After meeting with al-Sistani, Basra Gov. Hassan al-Rashid told reporters the cleric planned to start off on a march to Najaf on Thursday. "The masses will gather at the outskirts of Najaf and they will not enter the city until all armed men, except the Iraqi policemen, withdraw from the city," he said.

Al-Sistani is going to Najaf "to stop the bloodshed," said Al-Sayyid Murtadha Al-Kashmiri, an al-Sistani representative in London. "Those believers who wish to join him, let them join," he said.

In Shiite areas across Iraq, appeals rang from mosque loudspeakers urging Iraqis to heed al-Sistani's call. In the Baghdad neighborhood of Sadr City, people piled into cars and buses and headed for Najaf.

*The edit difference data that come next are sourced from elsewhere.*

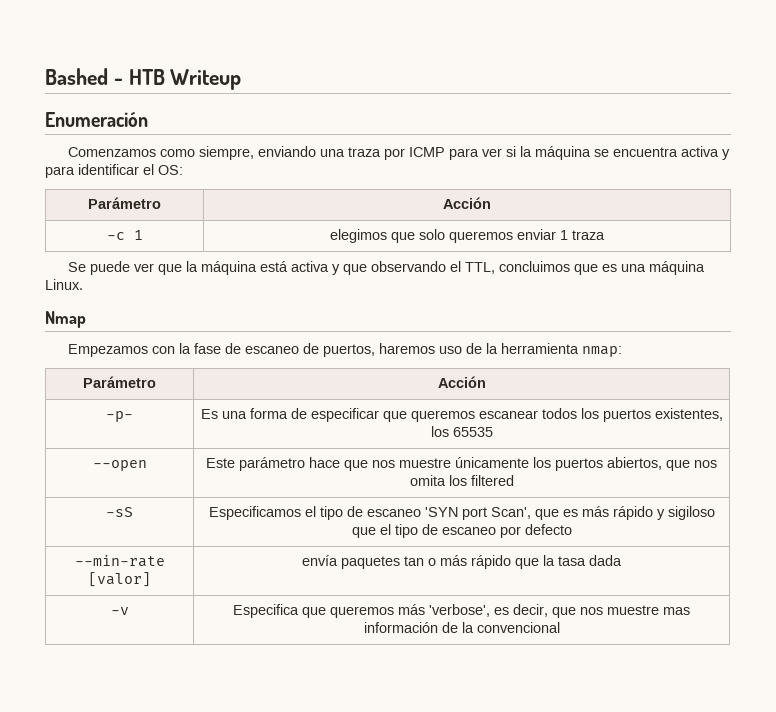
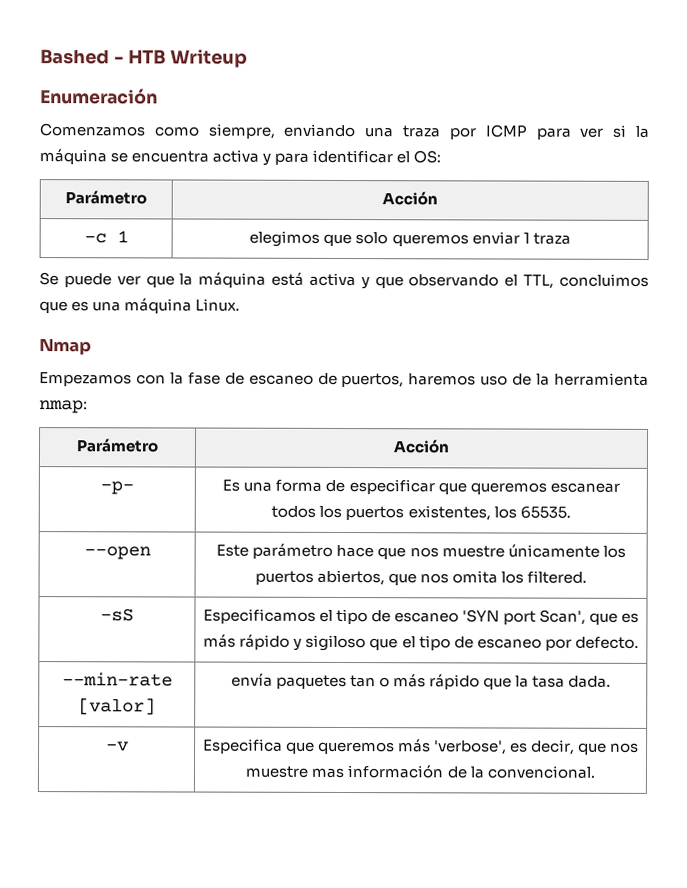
[452,427,493,437] 65535 -> [519,505,571,519] 65535.
[470,475,514,486] filtered -> [527,570,588,584] filtered.
[524,524,572,535] defecto -> [574,636,639,649] defecto.
[589,555,623,566] dada -> [568,675,612,688] dada.
[476,622,560,633] convencional -> [486,765,595,779] convencional.

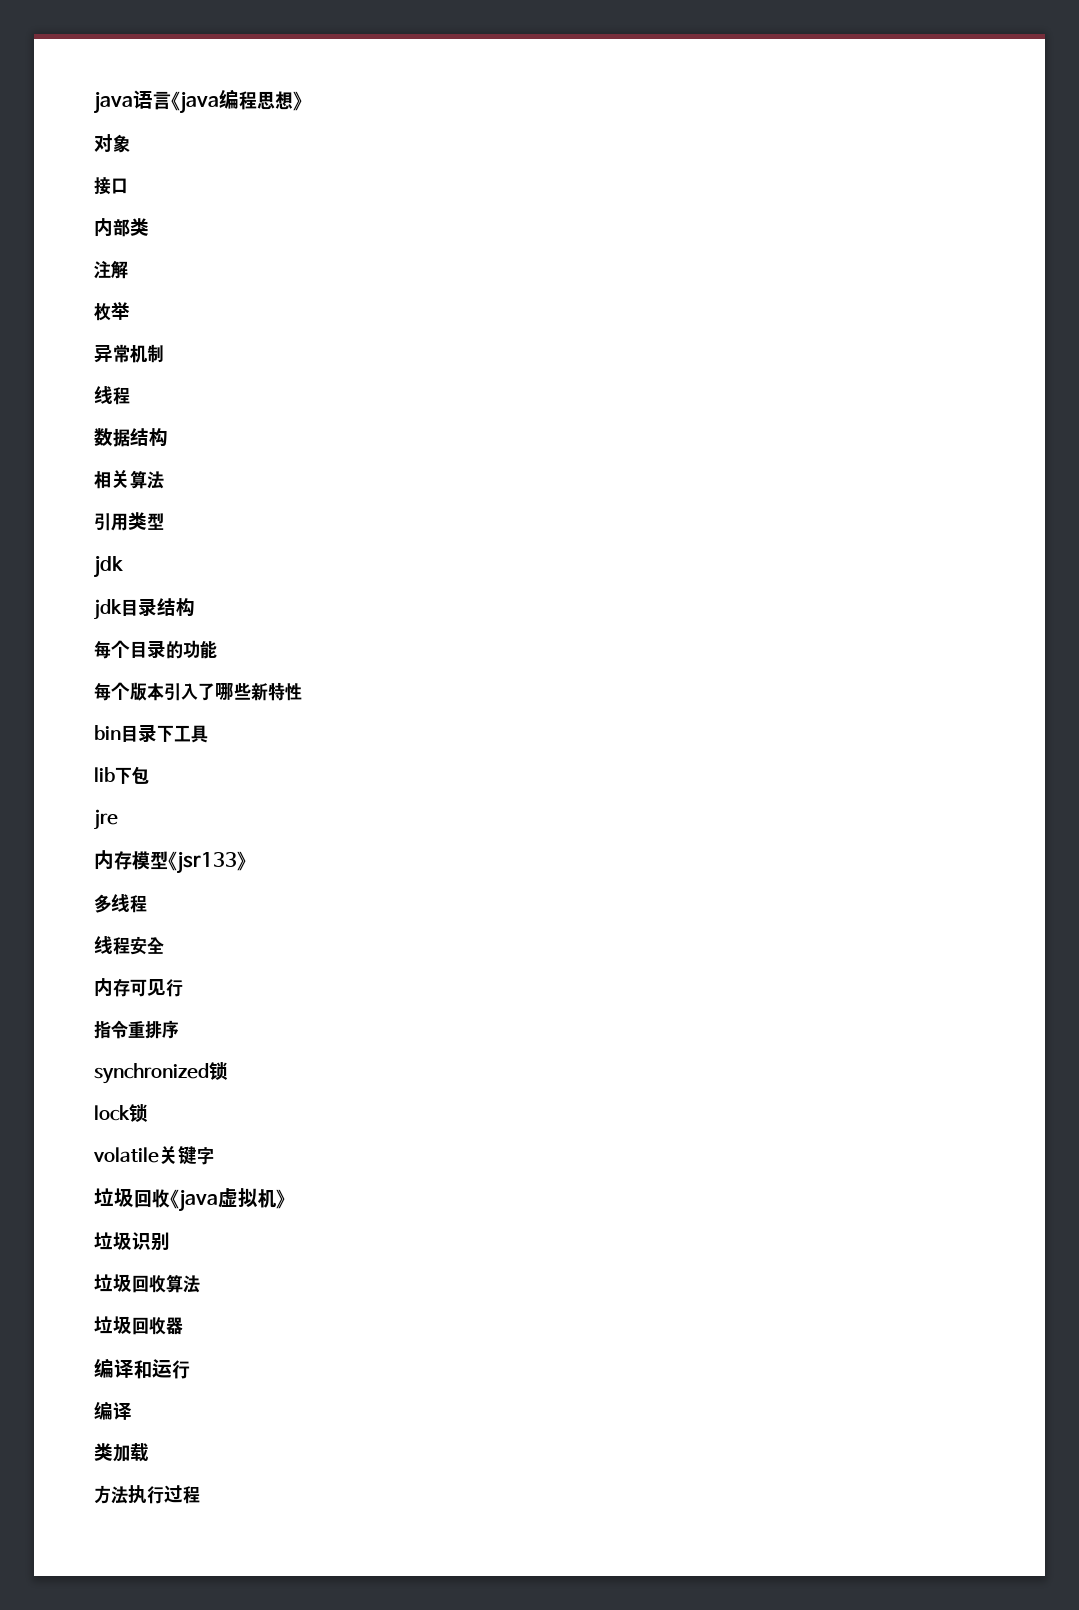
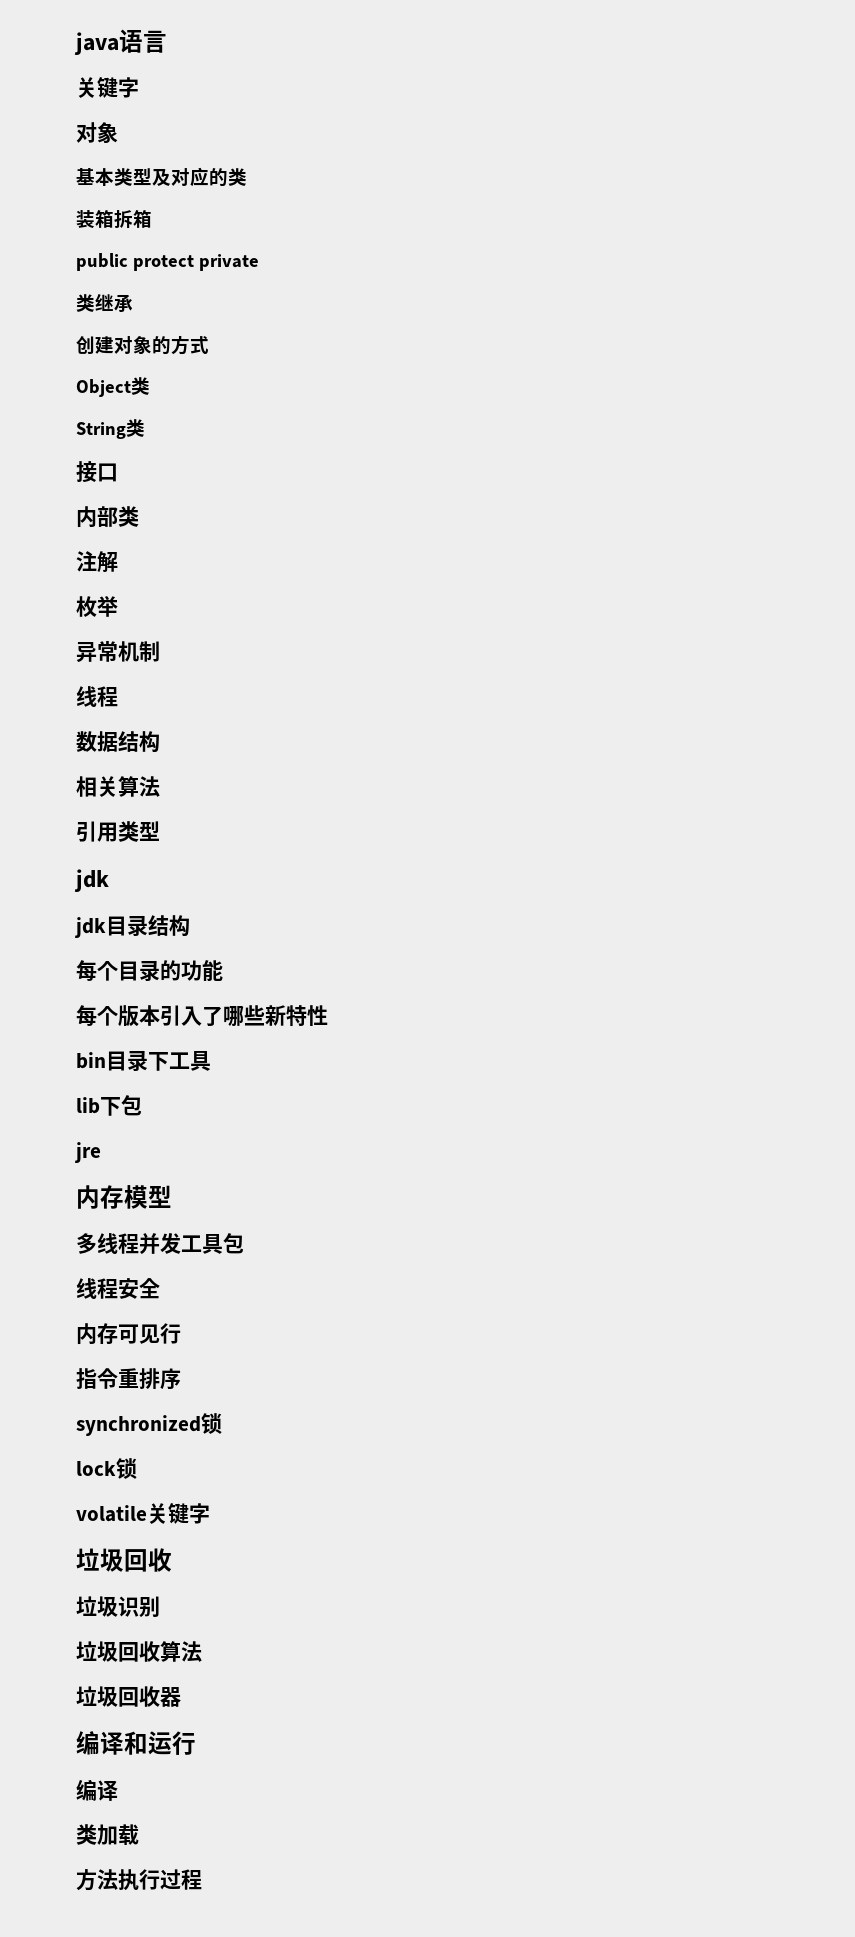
[171,89,302,114] [94,134,130,153] 《java编程思想》 // 对象 -> [76,77,139,98] [76,122,118,143] [76,167,247,187] [76,209,152,229] [76,253,259,271] [76,293,133,312] [76,335,209,355] [76,377,150,397] [76,419,145,439] // 关键字 // 对象 // 基本类型及对应的类 // 装箱拆箱 // public protect private // 类继承 // 创建对象的方式 // Object类 // String类
[168,851,246,874] 《jsr133》 -> (172, 1196) none
(147, 904) none -> [139,1233,244,1255] 并发工具包
[170,1188,285,1212] 《java虚拟机》 -> (172, 1560) none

Al-Jazaari, the police chief, cautioned Iraqis not to come to Najaf, "because their enemies could cause them a disaster and they could put their lives in danger."

In separate violence, U.S. warplanes and tanks attacked for more than two hours in the city of Fallujah, where Sunni Muslims insurgents are entrenched. The fighting killed at least four people and wounded four, hospital officials and residents said.

Marine spokesman Lt. Col. Thomas V. Johnson said Wednesday that several insurgent firing positions "have been struck this morning with tank-fire and, yes, aircraft were also used against the targets."

In Najaf, U.S. and Iraqi forces in recent days tightened a cordon around the Old City and the neighboring Imam Ali Shrine, the holiest Shia site in Iraq. Police distributed leaflets Wednesday telling residents they had to make a choice between rebuilding the country and watching it flourish or continuing with fighting and watching its economy collapse.

Iraqi forces, accompanying U.S. troops into the Old City on Tuesday for the first time in recent days, moved to within 200 yards of the shrine compound.

Both the Iraqi government and the U.S. military say no military moves are being made without the approval of interim Prime Minister Ayad Allawi.

Defense Minister Hazem Shaalan, addressing Iraqi National Guard troops in Najaf, said Tuesday that Iraqi forces would head toward the shrine "tonight" to await the signal for a raid or the capitulation of the militants. But by Wednesday, there was no indication Iraqi forces had advanced on the religious site.

Shaalan made a similar threat a week ago, but the government later said it would work for a peaceful solution.

Any raid on the shrine would risk angering Shiites across Iraq against the fledgling interim government, which is also battling a persistent and bloody Sunni insurgency.

Al-Sadr's militia, which once waged fierce battles with U.S. troops throughout the Old City and Najaf's vast cemetery, seemed considerably diminished in number and less aggressive after days of U.S. airstrikes and heavy artillery pounding.

Hundreds of insurgents were seen leaving Najaf in recent days, residents said.

Police drove through town claiming that al-Sadr, who has not been seen in public for days, also had fled the city. His aides vigorously denied that, saying the cleric was in a hideout in Najaf.

In the southern city of Amarah on Tuesday, clashes between British troops and al-Sadr militants killed 12 people and injured 22, said Dr. Sa'ad Mahmoud at al-Zahrawi of Zahrawi General Hospital. The fighting started when militants attacked a British foot patrol with small arms and fired mortar rounds at a building housing British troops, residents said.

Two mortar rounds hit the Polish Embassy in Baghdad on Wednesday, but caused no casualties, a Polish television station reported.

A Polish Foreign Ministry spokesman in Warsaw, Jaroslaw Drozd, told AP that "there was an explosion" at the embassy and that Polish officials were trying to confirm details of the TVN24 report.

Lebanese Foreign Ministry officials said Wednesday that Lebanese hostage Mohammed Raad, who was kidnapped Aug. 2, had been freed by his Iraqi captors and was in the Lebanese Embassy in Baghdad.

Masked militants had promised to release him in a video shown Tuesday on the al-Arabiya satellite channel, saying they were responding to an appeal by The Association of Muslim Scholars, an influential Sunni Muslim group in Iraq that's believed to have links to insurgents.